**Action item:** Keep the text of the data exactly as it is and omit each picture from the copy.

**Difference listings:**
----

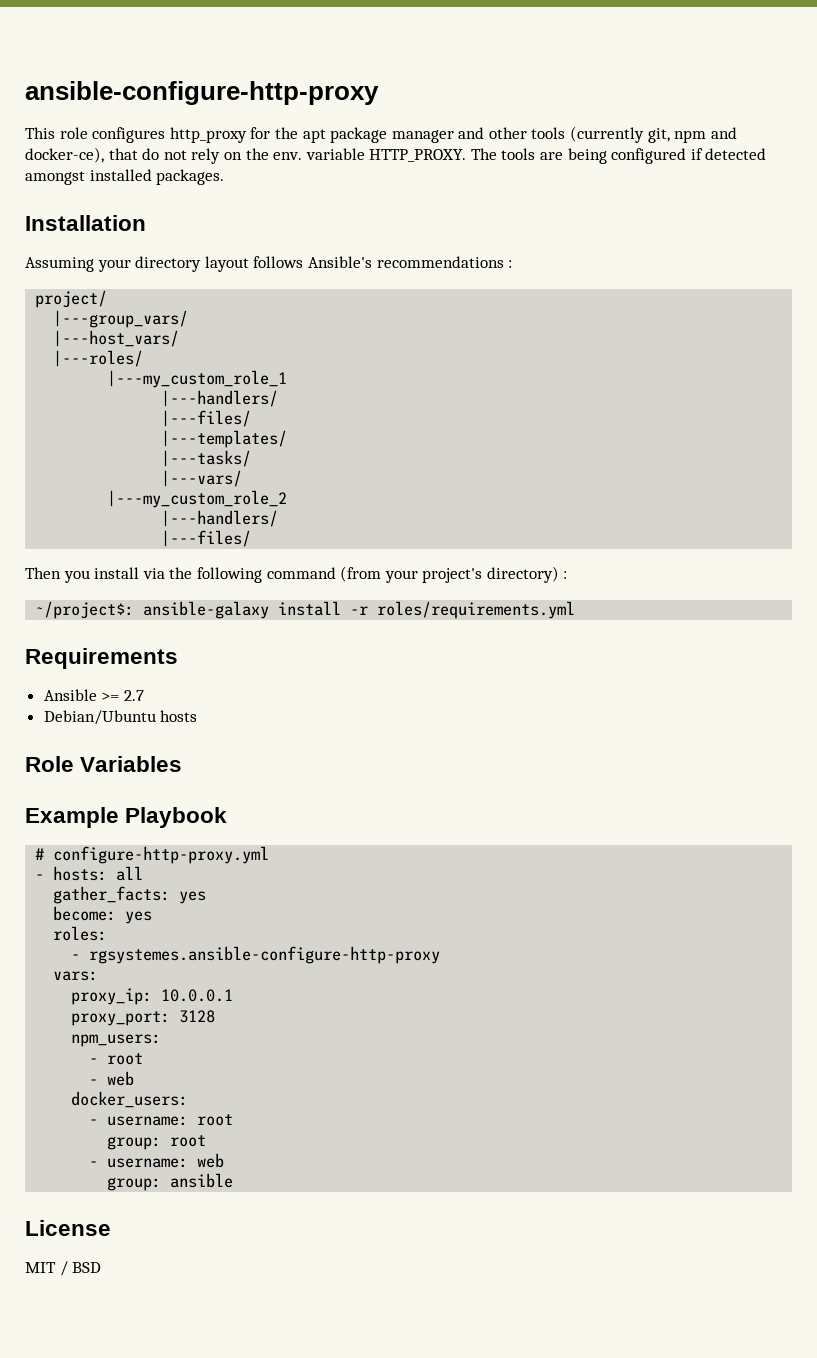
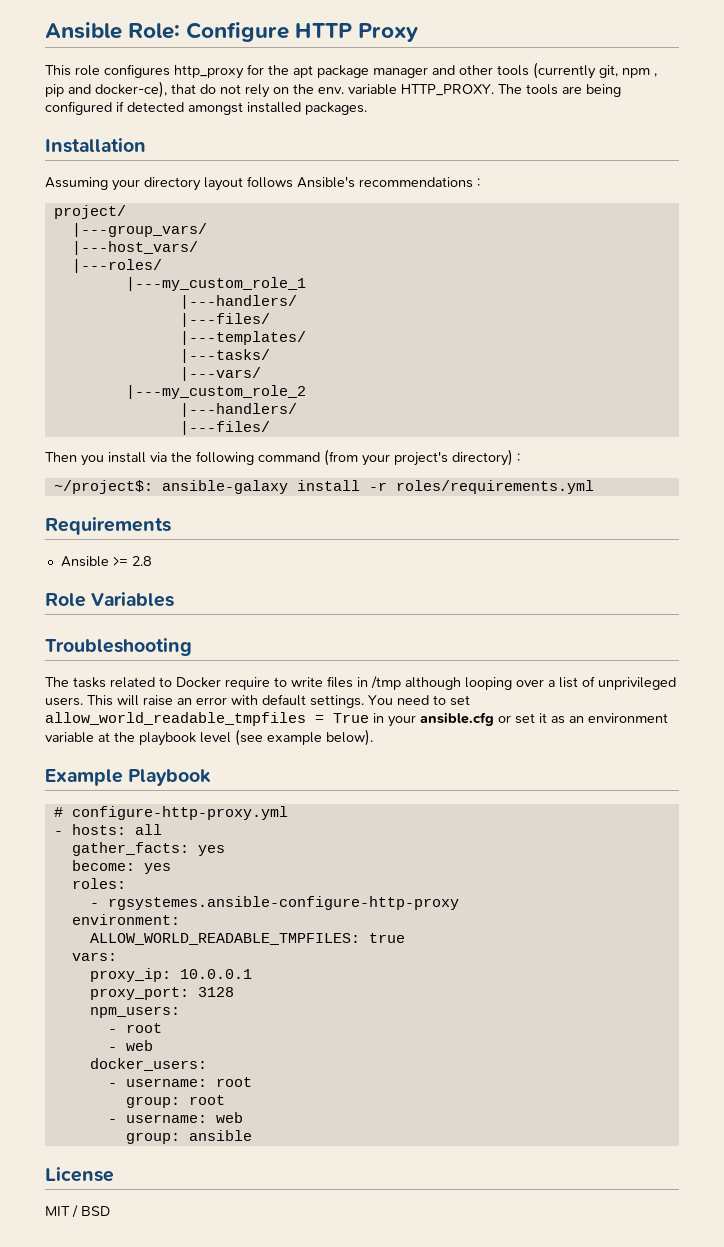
[25,81,379,105] ansible-configure-http-proxy -> [45,22,419,42] Ansible Role: Configure HTTP Proxy
(707, 136) none -> [654,73,657,77] [45,84,64,97] , pip
[123,690,144,701] [43,710,198,725] 2.7 // Debian/Ubuntu hosts -> [131,556,152,566] 2.8
(183, 764) none -> [45,638,192,656] [45,676,676,690] [45,694,470,708] [45,712,668,727] [45,729,373,746] // Troubleshooting // The tasks related to Docker require to write files in /tmp although looping over a list of unprivileged users. This will raise an error with default settings. You need to set allow_world_readable_tmpfiles = True in your ansible.cfg or set it as an environment variable at the playbook level (see example below).
(441, 955) none -> [71,914,180,925] [89,933,405,945] // environment: // ALLOW_WORLD_READABLE_TMPFILES: true

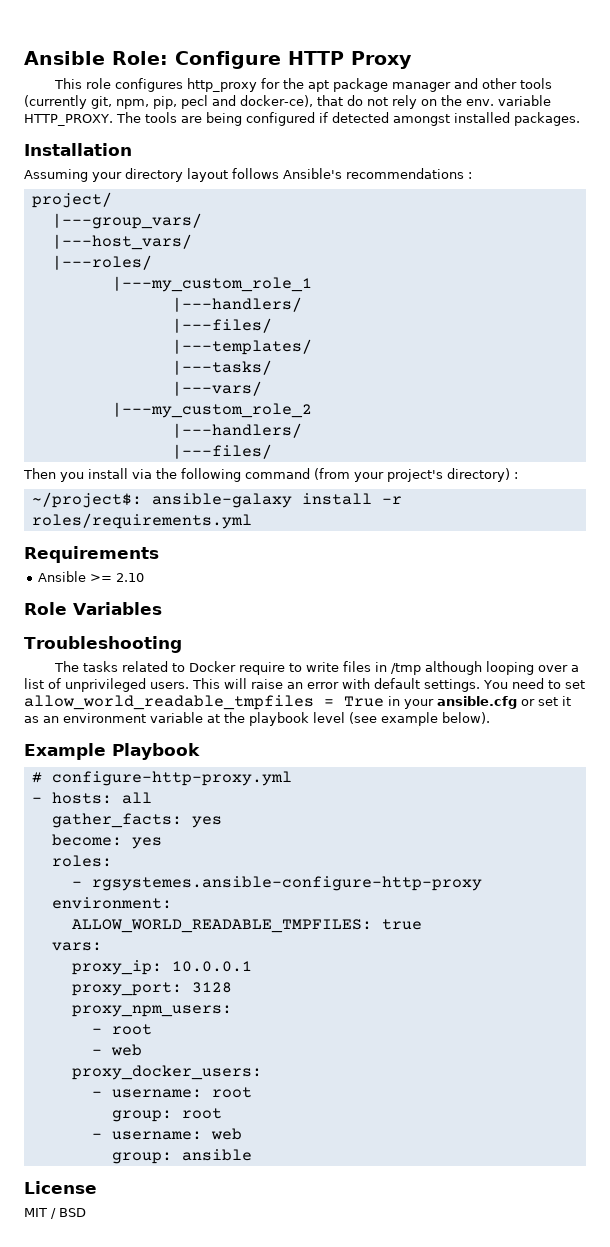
[622,68,657,78] [45,84,64,97] npm , pip -> [116,95,208,109] npm, pip, pecl
[131,556,152,566] 2.8 -> [116,573,145,582] 2.10
[89,1006,180,1018] npm_users: -> [71,1005,232,1017] proxy_npm_users:
[89,1058,207,1071] docker_users: -> [71,1065,262,1080] proxy_docker_users:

----

**Solution to the exercise:**
[25,81,379,105] ansible-configure-http-proxy -> [45,22,419,42] Ansible Role: Configure HTTP Proxy
(707, 136) none -> [654,73,657,77] [45,84,64,97] , pip
[123,690,144,701] [43,710,198,725] 2.7 // Debian/Ubuntu hosts -> [131,556,152,566] 2.8
(183, 764) none -> [45,638,192,656] [45,676,676,690] [45,694,470,708] [45,712,668,727] [45,729,373,746] // Troubleshooting // The tasks related to Docker require to write files in /tmp although looping over a list of unprivileged users. This will raise an error with default settings. You need to set allow_world_readable_tmpfiles = True in your ansible.cfg or set it as an environment variable at the playbook level (see example below).
(441, 955) none -> [71,914,180,925] [89,933,405,945] // environment: // ALLOW_WORLD_READABLE_TMPFILES: true

[622,68,657,78] [45,84,64,97] npm , pip -> [116,95,208,109] npm, pip, pecl
[131,556,152,566] 2.8 -> [116,573,145,582] 2.10
[89,1006,180,1018] npm_users: -> [71,1005,232,1017] proxy_npm_users:
[89,1058,207,1071] docker_users: -> [71,1065,262,1080] proxy_docker_users:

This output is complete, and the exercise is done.